I recently had the opportunity to chat with Stu Halloway (the author of “Programming Clojure” and the CTO and co-founder of Relevance) about, as you can probably guess, Clojure.

Briefly, Clojure is a “dialect of Lisp” and “predominantly a functional programming language” and thus, has a lot of smart people excited. As Stu himself states in the podcast, Clojure “unleashes the power of the JVM” and (in my interpretation of his words) allows a singular focus on solving a problem. That is, Clojure facilitates expressing the essence of a solution with elegant and maintainable code.

I must admit, I’ve been a bit of a skeptic of Lispy languages. I guess the fact that I had to learn and program some Lisp for a CS course in college has left a veritable scar on my conscience. You see, back then, C++ and this up and coming slow language for the web, dubbed Java, were “hot” and Lisp wasn’t even on the map of “cool” (at least for the people and companies I was hanging out with).
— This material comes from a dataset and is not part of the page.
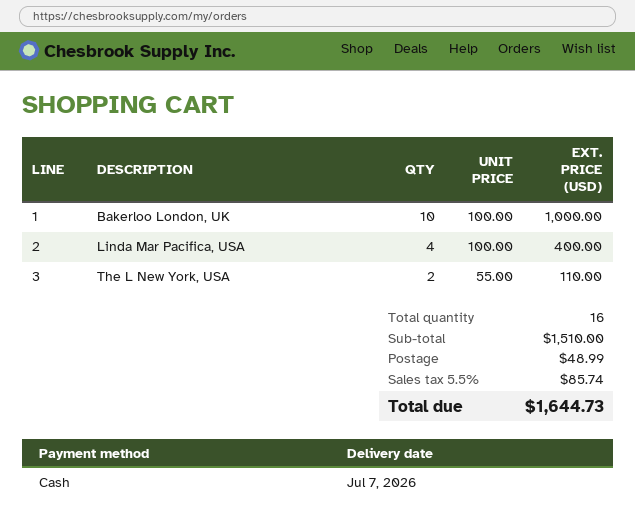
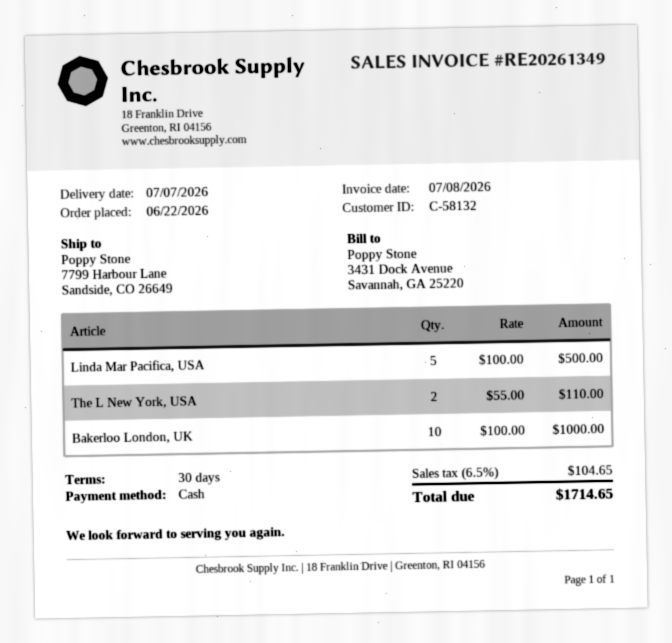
Linda Mar Pacifica, USA: 4 x 100.00 = 400.00 -> 5 x 100.00 = 500.00
shipping: 48.99 -> none
tax: 5.5% = 85.74 -> 6.5% = 104.65
total: 1644.73 -> 1714.65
Stu and the surrounding community’s excitement and passion for Clojure, however, has me re-engaging Lisp. I’ve even been reading Stu’s book!

If you’re curious about Clojure, I highly recommend listing to Stu — he’s a super interesting person and his opinions on Object-Oriented programming, Patterns, and languages in general are quite interesting.

High performance SimpleDB

Sid Anand, who writes the Practical Cloud Computing blog, has a series of posts entitled “SimpleDB Essentials for High Performance Users” in which he outlines a set of best practices and conventions for effectively leveraging SimpleDB. If you are using SimpleDB or are planning to, I highly recommend reading his points as they are super hip. Check out:

In particular, he advocates a form of sharding. That is, rather than putting all data into one SimpleDB domain, he recommends splitting domains up into small chunks so as to increase throughput. This makes a lot of sense; what’s more, sharding in this case isn’t terribly dangerous as SimpleDB doesn’t support cross domain queries to begin with and id management is up to an application anyway. Lastly, there are limits to the amount of space you can store in a domain; thus, sharding can facilitate growth nicely.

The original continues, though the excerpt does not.